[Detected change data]

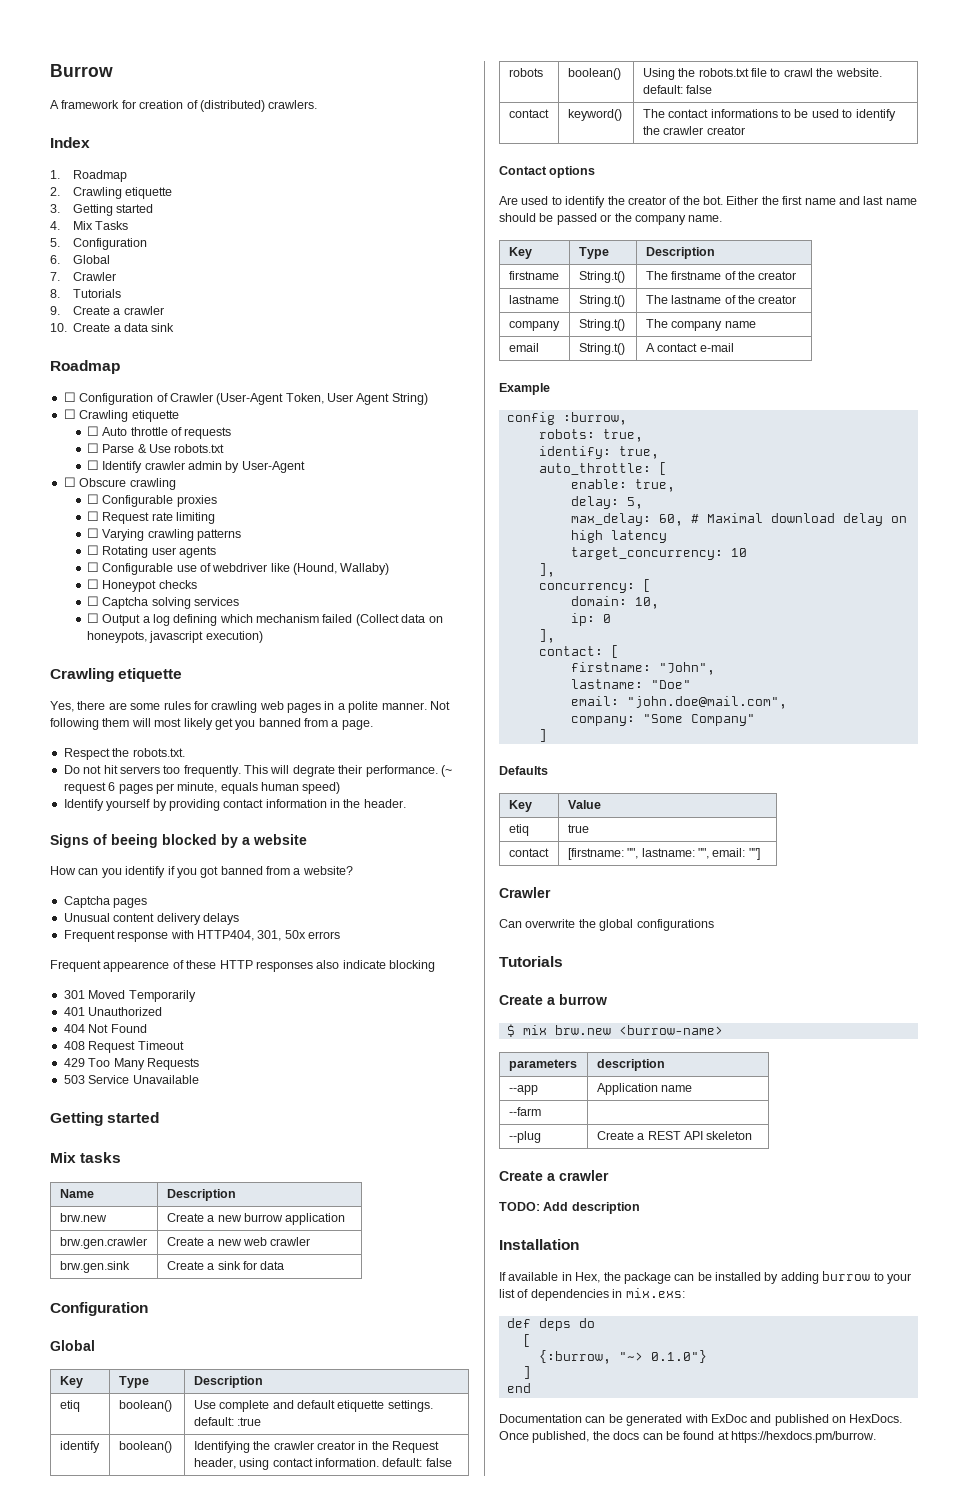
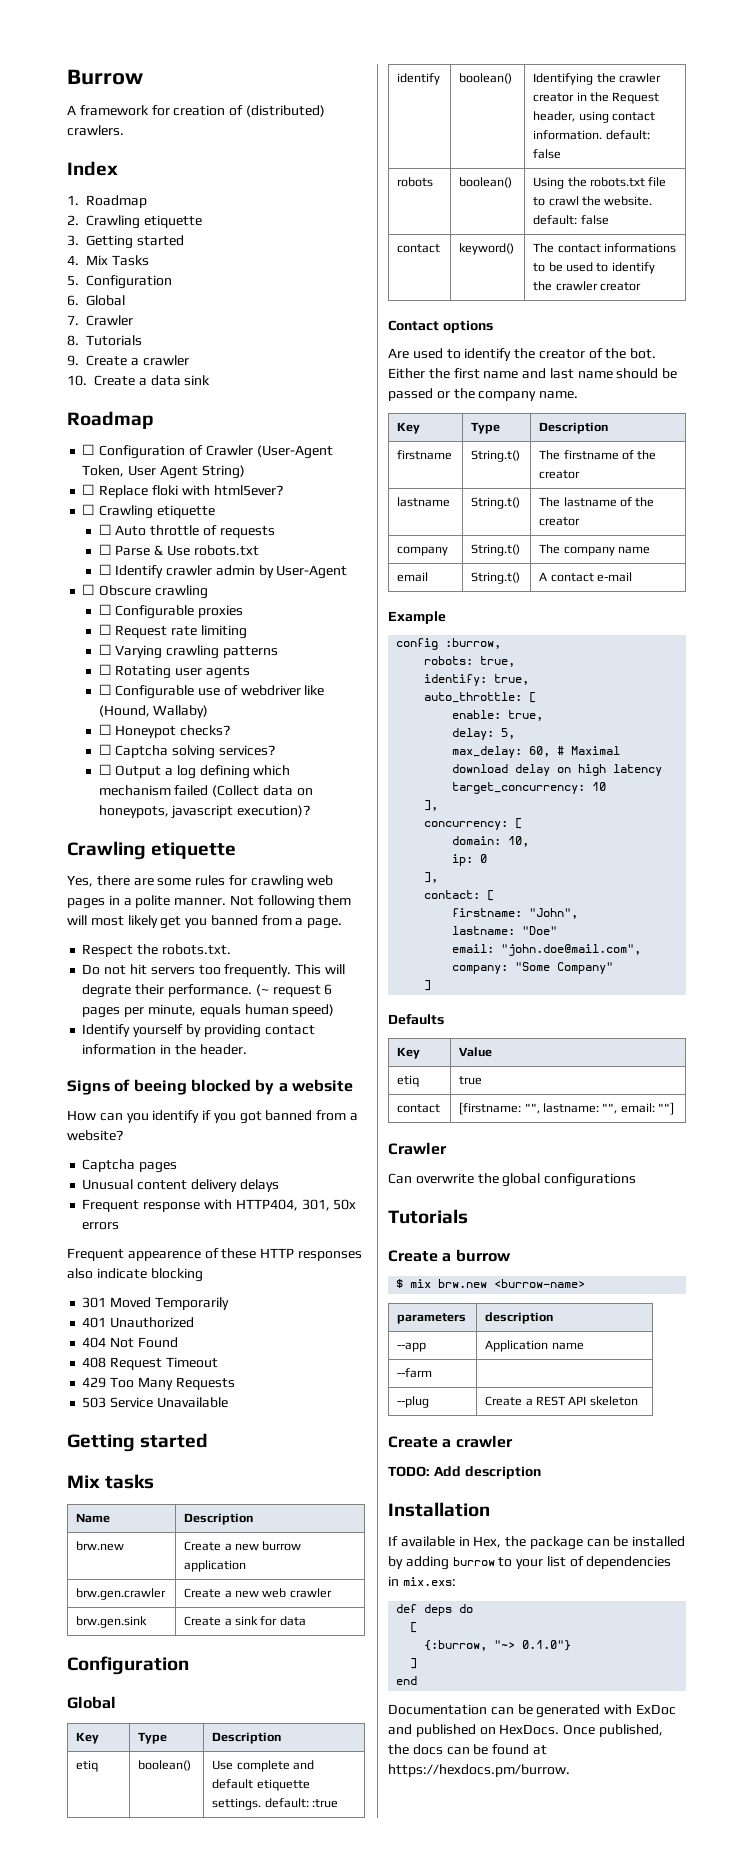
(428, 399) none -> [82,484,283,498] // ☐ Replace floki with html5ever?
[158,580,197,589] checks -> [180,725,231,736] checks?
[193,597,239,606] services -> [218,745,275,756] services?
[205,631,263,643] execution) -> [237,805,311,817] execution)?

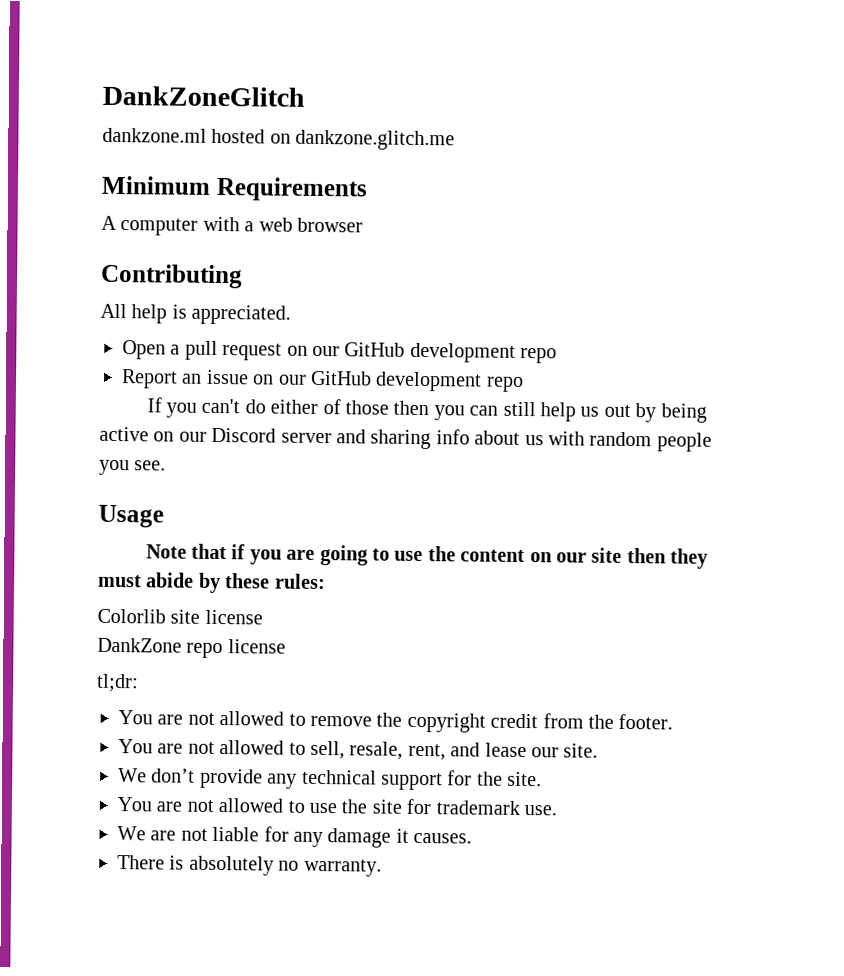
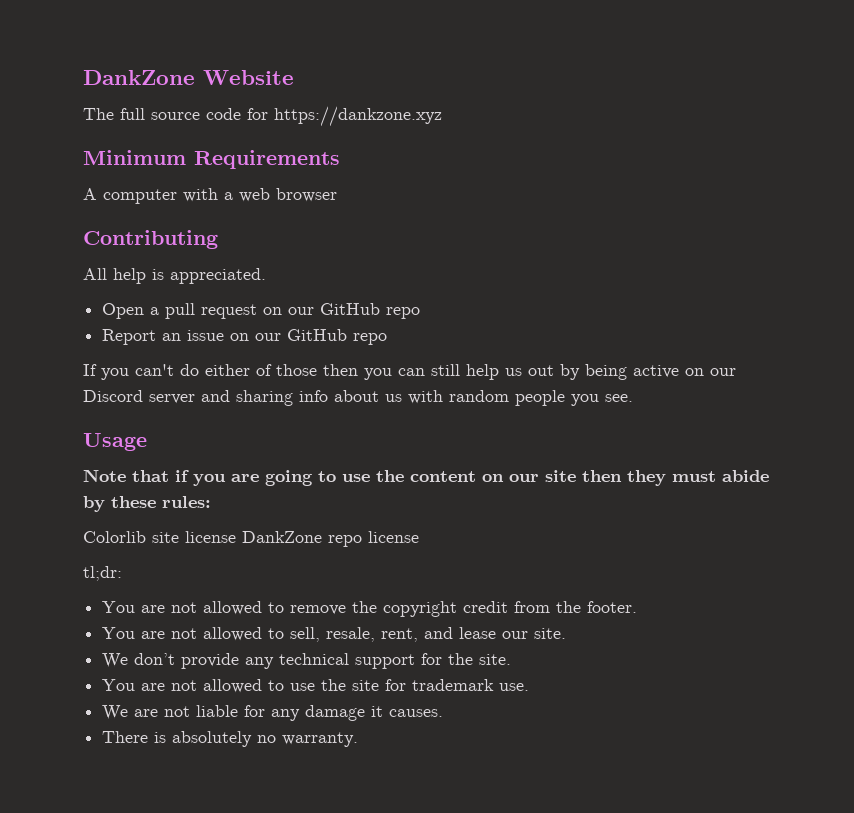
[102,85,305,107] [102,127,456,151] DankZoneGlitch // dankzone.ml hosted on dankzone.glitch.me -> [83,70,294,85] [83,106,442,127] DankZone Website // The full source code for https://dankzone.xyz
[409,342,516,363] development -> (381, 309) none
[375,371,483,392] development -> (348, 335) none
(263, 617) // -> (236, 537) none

- [TASK DESCRIPTION]:
Find the word "development" in the entries, and copy every line it shows up in.

- [RESULT FOR THIS EXERCISE]:
[409,342,516,363] development -> (381, 309) none
[375,371,483,392] development -> (348, 335) none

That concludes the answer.